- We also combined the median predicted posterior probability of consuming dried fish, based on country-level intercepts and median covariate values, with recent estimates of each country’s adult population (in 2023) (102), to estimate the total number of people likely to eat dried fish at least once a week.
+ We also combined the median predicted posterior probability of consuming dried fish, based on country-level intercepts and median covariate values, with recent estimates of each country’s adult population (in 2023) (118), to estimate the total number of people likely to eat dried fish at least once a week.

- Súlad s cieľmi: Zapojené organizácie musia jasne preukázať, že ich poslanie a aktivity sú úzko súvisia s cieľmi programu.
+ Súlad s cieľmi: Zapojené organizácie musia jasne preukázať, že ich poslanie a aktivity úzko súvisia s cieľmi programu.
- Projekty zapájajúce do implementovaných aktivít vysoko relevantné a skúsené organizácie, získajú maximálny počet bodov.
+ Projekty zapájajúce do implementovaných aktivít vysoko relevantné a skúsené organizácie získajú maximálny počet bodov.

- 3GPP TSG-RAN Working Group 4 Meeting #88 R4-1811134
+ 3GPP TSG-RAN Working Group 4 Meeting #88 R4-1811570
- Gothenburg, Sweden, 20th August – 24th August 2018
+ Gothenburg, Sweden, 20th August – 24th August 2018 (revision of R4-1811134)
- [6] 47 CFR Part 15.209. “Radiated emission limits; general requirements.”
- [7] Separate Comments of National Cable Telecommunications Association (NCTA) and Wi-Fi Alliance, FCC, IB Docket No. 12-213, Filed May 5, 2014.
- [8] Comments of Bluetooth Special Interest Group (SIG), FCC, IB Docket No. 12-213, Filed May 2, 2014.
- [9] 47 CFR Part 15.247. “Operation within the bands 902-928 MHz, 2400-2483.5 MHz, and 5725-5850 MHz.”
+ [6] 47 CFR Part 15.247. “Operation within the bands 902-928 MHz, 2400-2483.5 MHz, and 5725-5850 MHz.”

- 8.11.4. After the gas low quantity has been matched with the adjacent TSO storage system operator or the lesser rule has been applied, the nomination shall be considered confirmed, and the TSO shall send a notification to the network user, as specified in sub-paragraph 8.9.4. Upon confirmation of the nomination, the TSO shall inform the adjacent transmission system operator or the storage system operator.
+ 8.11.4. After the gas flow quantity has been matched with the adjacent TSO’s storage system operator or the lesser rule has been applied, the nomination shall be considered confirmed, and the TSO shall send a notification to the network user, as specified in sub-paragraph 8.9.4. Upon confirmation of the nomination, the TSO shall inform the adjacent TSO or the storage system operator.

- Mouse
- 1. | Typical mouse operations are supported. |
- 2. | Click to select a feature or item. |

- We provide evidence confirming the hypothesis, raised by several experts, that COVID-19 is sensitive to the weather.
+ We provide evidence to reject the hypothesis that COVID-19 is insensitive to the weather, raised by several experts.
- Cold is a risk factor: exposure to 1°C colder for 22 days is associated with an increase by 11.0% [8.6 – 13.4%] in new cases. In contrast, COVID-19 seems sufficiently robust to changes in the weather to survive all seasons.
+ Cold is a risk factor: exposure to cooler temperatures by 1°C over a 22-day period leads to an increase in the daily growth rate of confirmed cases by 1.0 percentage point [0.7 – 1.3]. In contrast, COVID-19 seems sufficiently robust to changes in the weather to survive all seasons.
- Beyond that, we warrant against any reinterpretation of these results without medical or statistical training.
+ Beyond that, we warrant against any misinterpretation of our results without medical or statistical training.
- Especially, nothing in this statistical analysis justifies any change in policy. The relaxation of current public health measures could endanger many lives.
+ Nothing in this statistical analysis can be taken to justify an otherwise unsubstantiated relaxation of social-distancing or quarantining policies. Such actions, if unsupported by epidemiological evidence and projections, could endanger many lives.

§ Problem to solve: Could you transcribe the entries exactly, from the first line through the line containing "- Súlad s cieľmi: Zapojené", and give nothing more?

§ Answer:
- We also combined the median predicted posterior probability of consuming dried fish, based on country-level intercepts and median covariate values, with recent estimates of each country’s adult population (in 2023) (102), to estimate the total number of people likely to eat dried fish at least once a week.
+ We also combined the median predicted posterior probability of consuming dried fish, based on country-level intercepts and median covariate values, with recent estimates of each country’s adult population (in 2023) (118), to estimate the total number of people likely to eat dried fish at least once a week.

- Súlad s cieľmi: Zapojené organizácie musia jasne preukázať, že ich poslanie a aktivity sú úzko súvisia s cieľmi programu.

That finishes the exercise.